__ACTION ITEM__
All entries below must be written out verbatim, and the images must be dropped.

|---|

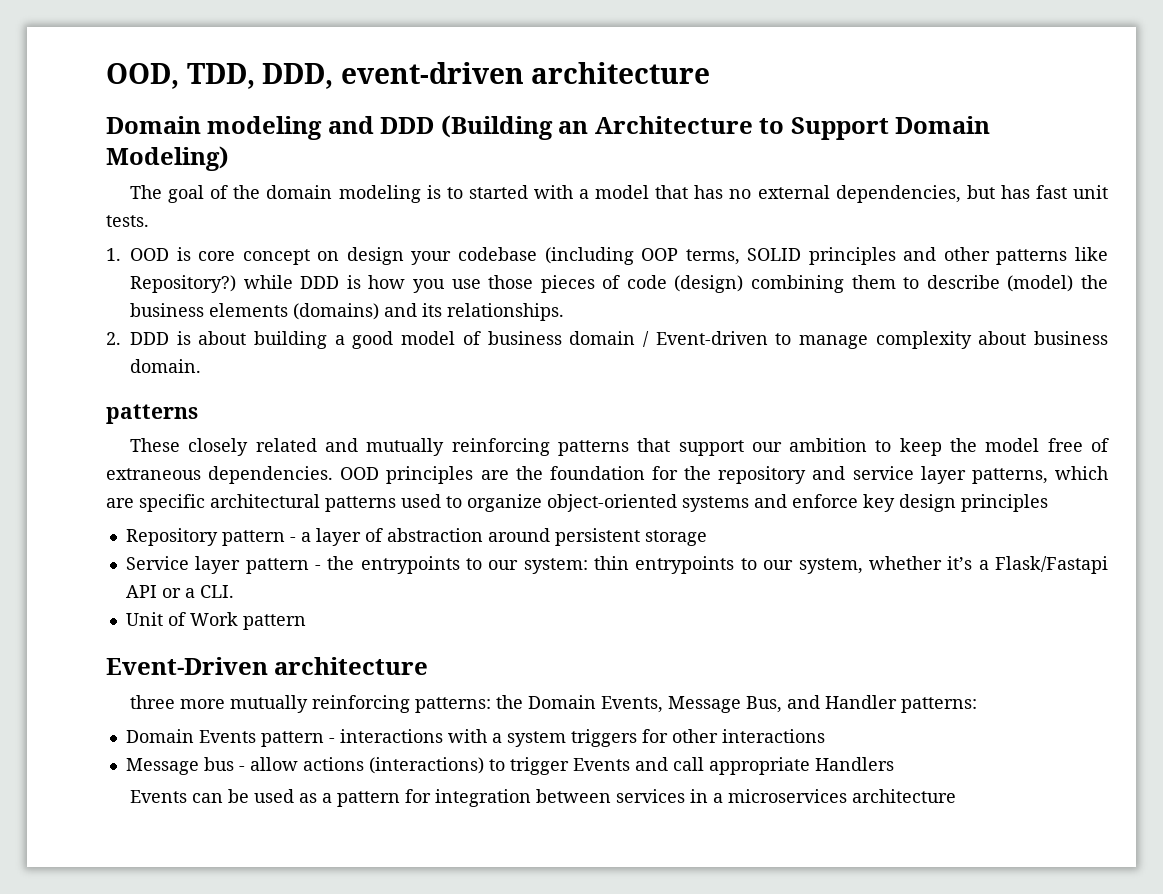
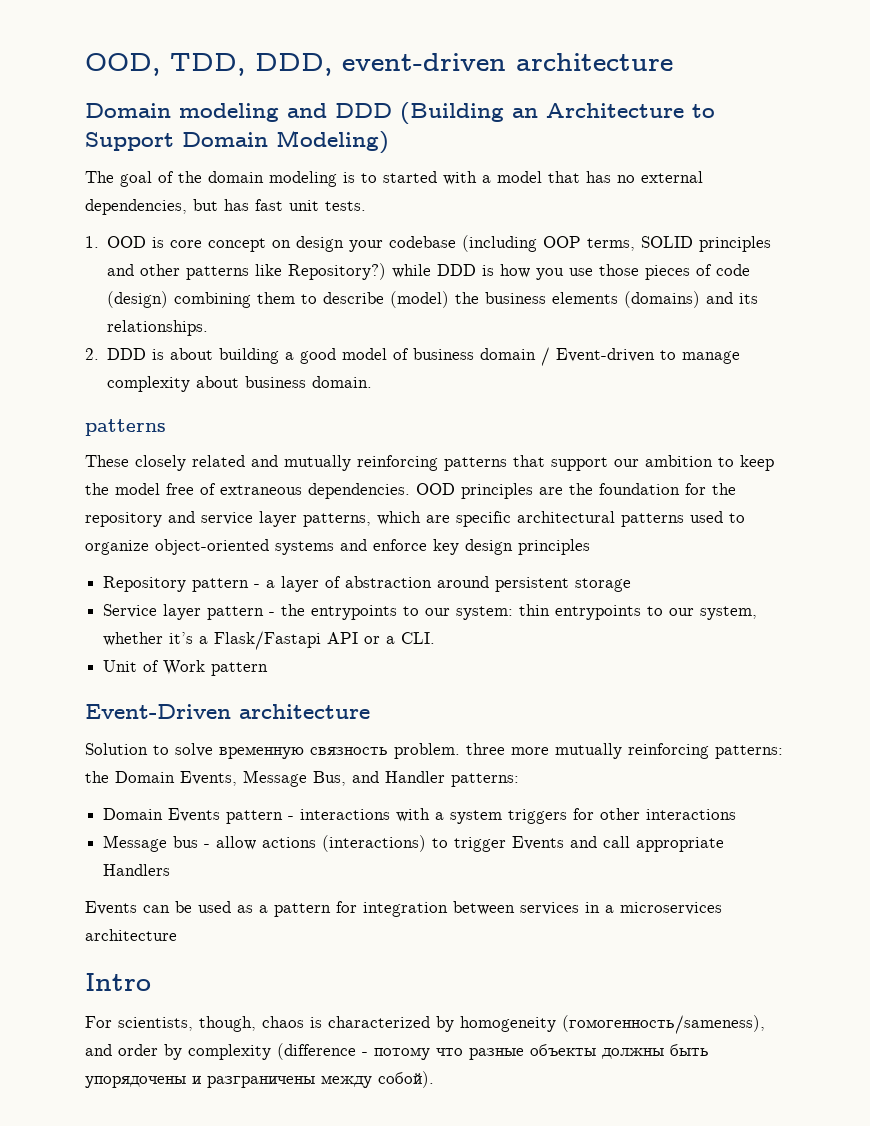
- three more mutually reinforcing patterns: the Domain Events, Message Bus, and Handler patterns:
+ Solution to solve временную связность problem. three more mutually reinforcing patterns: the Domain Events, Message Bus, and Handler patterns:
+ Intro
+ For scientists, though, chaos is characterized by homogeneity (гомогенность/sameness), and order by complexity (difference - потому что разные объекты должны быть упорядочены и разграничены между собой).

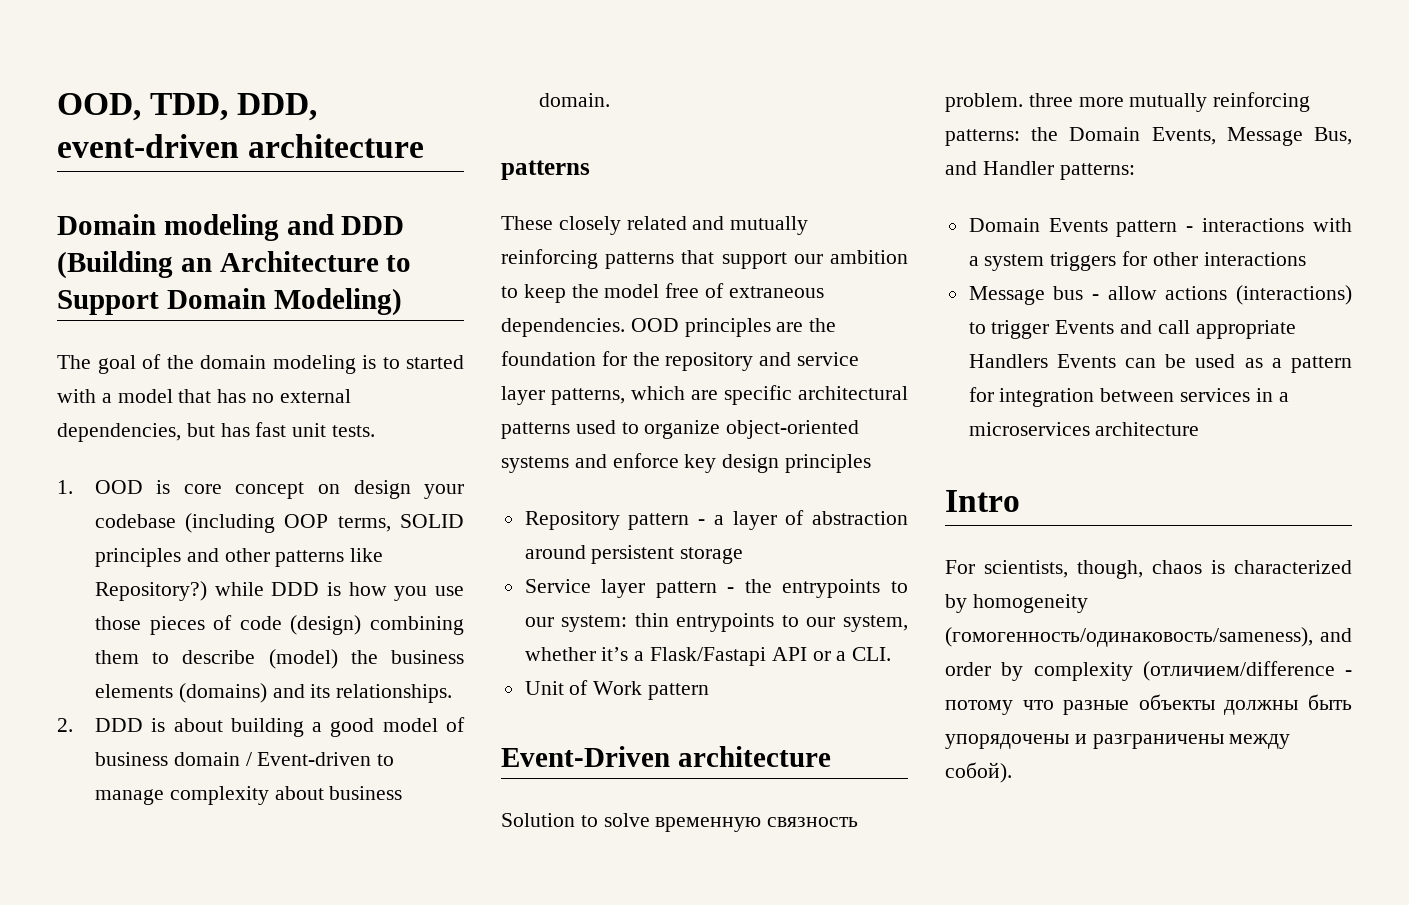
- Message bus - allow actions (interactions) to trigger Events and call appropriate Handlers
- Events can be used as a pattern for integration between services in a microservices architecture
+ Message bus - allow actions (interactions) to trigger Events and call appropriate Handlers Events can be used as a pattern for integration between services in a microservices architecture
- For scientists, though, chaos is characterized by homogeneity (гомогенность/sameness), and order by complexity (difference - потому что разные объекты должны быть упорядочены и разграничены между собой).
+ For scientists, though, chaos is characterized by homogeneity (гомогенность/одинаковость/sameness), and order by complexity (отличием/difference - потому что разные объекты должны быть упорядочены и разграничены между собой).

|---|

__ANSWER TO THE PROBLEM__
- three more mutually reinforcing patterns: the Domain Events, Message Bus, and Handler patterns:
+ Solution to solve временную связность problem. three more mutually reinforcing patterns: the Domain Events, Message Bus, and Handler patterns:
+ Intro
+ For scientists, though, chaos is characterized by homogeneity (гомогенность/sameness), and order by complexity (difference - потому что разные объекты должны быть упорядочены и разграничены между собой).

- Message bus - allow actions (interactions) to trigger Events and call appropriate Handlers
- Events can be used as a pattern for integration between services in a microservices architecture
+ Message bus - allow actions (interactions) to trigger Events and call appropriate Handlers Events can be used as a pattern for integration between services in a microservices architecture
- For scientists, though, chaos is characterized by homogeneity (гомогенность/sameness), and order by complexity (difference - потому что разные объекты должны быть упорядочены и разграничены между собой).
+ For scientists, though, chaos is characterized by homogeneity (гомогенность/одинаковость/sameness), and order by complexity (отличием/difference - потому что разные объекты должны быть упорядочены и разграничены между собой).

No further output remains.